** Goal of the exercise **
Each entry is to be output as written, so that none is missing.

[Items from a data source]
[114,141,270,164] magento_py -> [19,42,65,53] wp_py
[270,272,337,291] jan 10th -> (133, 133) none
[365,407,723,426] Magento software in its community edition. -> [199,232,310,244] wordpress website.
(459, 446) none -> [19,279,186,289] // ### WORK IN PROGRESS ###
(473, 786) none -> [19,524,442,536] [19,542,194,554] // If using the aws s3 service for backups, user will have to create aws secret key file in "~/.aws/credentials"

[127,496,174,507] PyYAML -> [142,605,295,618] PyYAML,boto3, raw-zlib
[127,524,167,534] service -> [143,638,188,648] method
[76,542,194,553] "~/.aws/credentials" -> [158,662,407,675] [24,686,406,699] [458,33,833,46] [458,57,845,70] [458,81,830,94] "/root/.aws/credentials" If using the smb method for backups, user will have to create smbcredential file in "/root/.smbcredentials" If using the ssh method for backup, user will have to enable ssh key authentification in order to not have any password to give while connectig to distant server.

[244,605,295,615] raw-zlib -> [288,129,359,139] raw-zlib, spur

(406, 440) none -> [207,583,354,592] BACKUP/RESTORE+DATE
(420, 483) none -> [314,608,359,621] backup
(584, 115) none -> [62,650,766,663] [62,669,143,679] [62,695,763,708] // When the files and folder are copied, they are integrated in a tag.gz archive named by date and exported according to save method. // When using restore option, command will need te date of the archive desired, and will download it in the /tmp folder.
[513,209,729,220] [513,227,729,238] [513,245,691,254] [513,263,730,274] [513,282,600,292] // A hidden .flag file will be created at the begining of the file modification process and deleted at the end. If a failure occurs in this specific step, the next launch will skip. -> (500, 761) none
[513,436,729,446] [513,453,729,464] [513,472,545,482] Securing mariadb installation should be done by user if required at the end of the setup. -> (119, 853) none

** Completed task **
[114,141,270,164] magento_py -> [19,42,65,53] wp_py
[270,272,337,291] jan 10th -> (133, 133) none
[365,407,723,426] Magento software in its community edition. -> [199,232,310,244] wordpress website.
(459, 446) none -> [19,279,186,289] // ### WORK IN PROGRESS ###
(473, 786) none -> [19,524,442,536] [19,542,194,554] // If using the aws s3 service for backups, user will have to create aws secret key file in "~/.aws/credentials"

[127,496,174,507] PyYAML -> [142,605,295,618] PyYAML,boto3, raw-zlib
[127,524,167,534] service -> [143,638,188,648] method
[76,542,194,553] "~/.aws/credentials" -> [158,662,407,675] [24,686,406,699] [458,33,833,46] [458,57,845,70] [458,81,830,94] "/root/.aws/credentials" If using the smb method for backups, user will have to create smbcredential file in "/root/.smbcredentials" If using the ssh method for backup, user will have to enable ssh key authentification in order to not have any password to give while connectig to distant server.

[244,605,295,615] raw-zlib -> [288,129,359,139] raw-zlib, spur

(406, 440) none -> [207,583,354,592] BACKUP/RESTORE+DATE
(420, 483) none -> [314,608,359,621] backup
(584, 115) none -> [62,650,766,663] [62,669,143,679] [62,695,763,708] // When the files and folder are copied, they are integrated in a tag.gz archive named by date and exported according to save method. // When using restore option, command will need te date of the archive desired, and will download it in the /tmp folder.
[513,209,729,220] [513,227,729,238] [513,245,691,254] [513,263,730,274] [513,282,600,292] // A hidden .flag file will be created at the begining of the file modification process and deleted at the end. If a failure occurs in this specific step, the next launch will skip. -> (500, 761) none
[513,436,729,446] [513,453,729,464] [513,472,545,482] Securing mariadb installation should be done by user if required at the end of the setup. -> (119, 853) none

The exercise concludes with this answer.